PassWave — Password Generator & Vault
Minimalist PWA: generates strong passwords, encrypts everything on the client, syncs if you want. Built the MVP in 2 weeks. Shut down in April 2026 after a breach via an axios vulnerability.
Table of Contents
April 2026: service shut down. An axios vulnerability was exploited to breach the backend. I pulled the plug before things got worse. Full story in the postmortem article.
Context
Sometimes you don't need a "life manager," you need a quick password generator: click, copy, move on. PassWave is for that. If you want — store a few entries locally and (optionally) sync across devices. If you want silence — it runs fully offline and calls no one.
I initially considered a Telegram Mini App, but PWA won: more universal, installable, and platform‑independent. Telegram integration stays in reserve.
Key Decisions
- End‑to‑end encryption in the browser. The server sees only encrypted blobs — it's a courier, not a reader.
- Supabase as a lightweight backend: auth, storage, sync out of the box.
- Real PWA: offline, install to home screen, instant cache loads.
- Mini FSD architecture so the project can grow without pain.
Built for People, Not Checklists
- Strong password generation with presets and "no O/0, I/l."
- Passphrases for those who prefer remembering to pasting.

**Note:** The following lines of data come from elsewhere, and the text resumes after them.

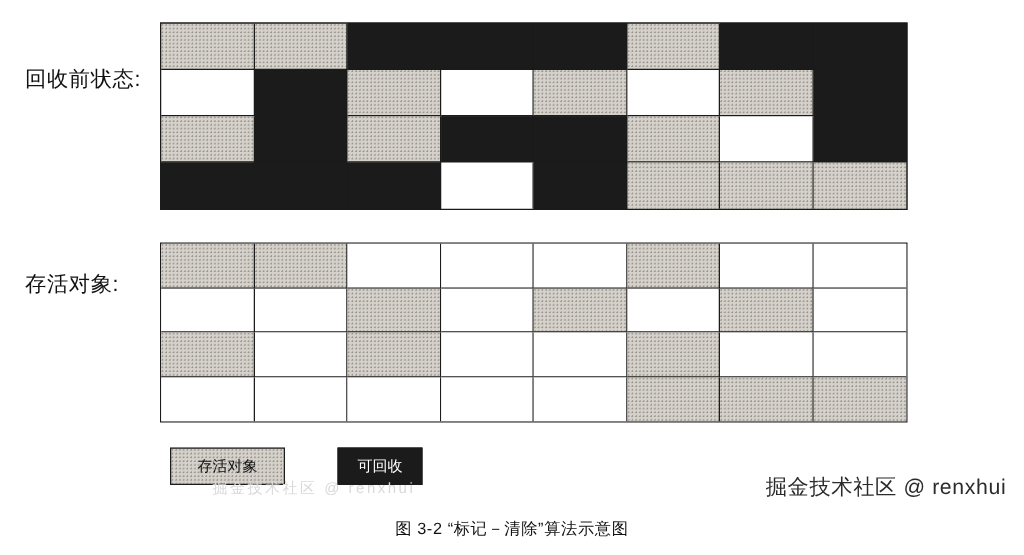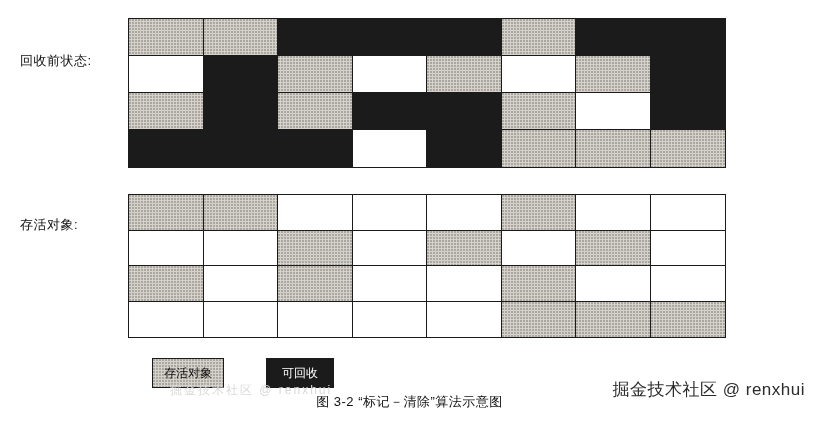"回收前状态:" .row-label { font-size: 13px -> 17px }
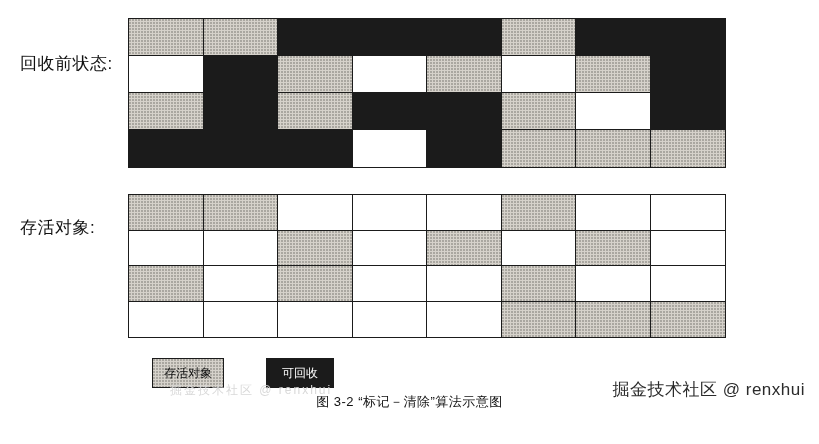"存活对象" .legend-item.live { margin-left: 16px -> none; width: 72px -> 92px }
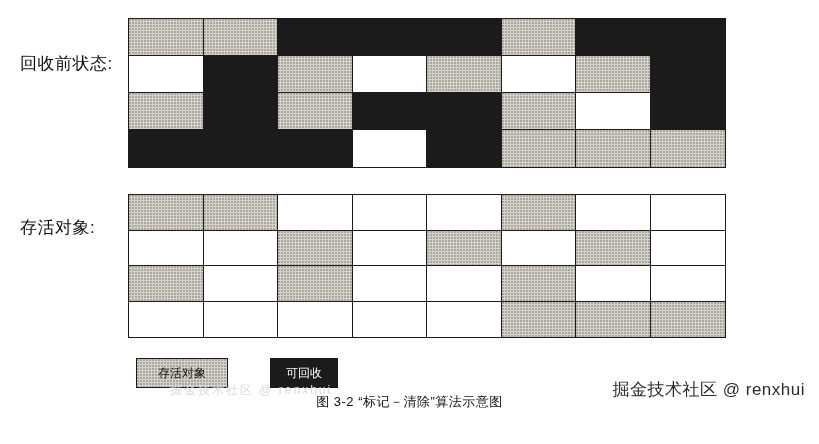"图 3-2 “标记－清除”算法示意图" #caption { top: 393px -> 414px }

- Batch generation (tidy up in one sitting).
- QR code to avoid sending secrets to yourself in messengers.
- Local vault + optional sync.
- Dark mode (of course).
This is not a replacement for almighty managers with 100,500 entries. It's a pocket tool: generate, store what matters, don't intrude.
Context of the Era
2024–2025: password managers are saturated "combines" with subscriptions and autofill. Many users want a fast, private, platform‑agnostic way to generate/store a few secrets.
Business Insights
- JTBD: "quickly generate/store 3–20 passwords," offline, no subscription.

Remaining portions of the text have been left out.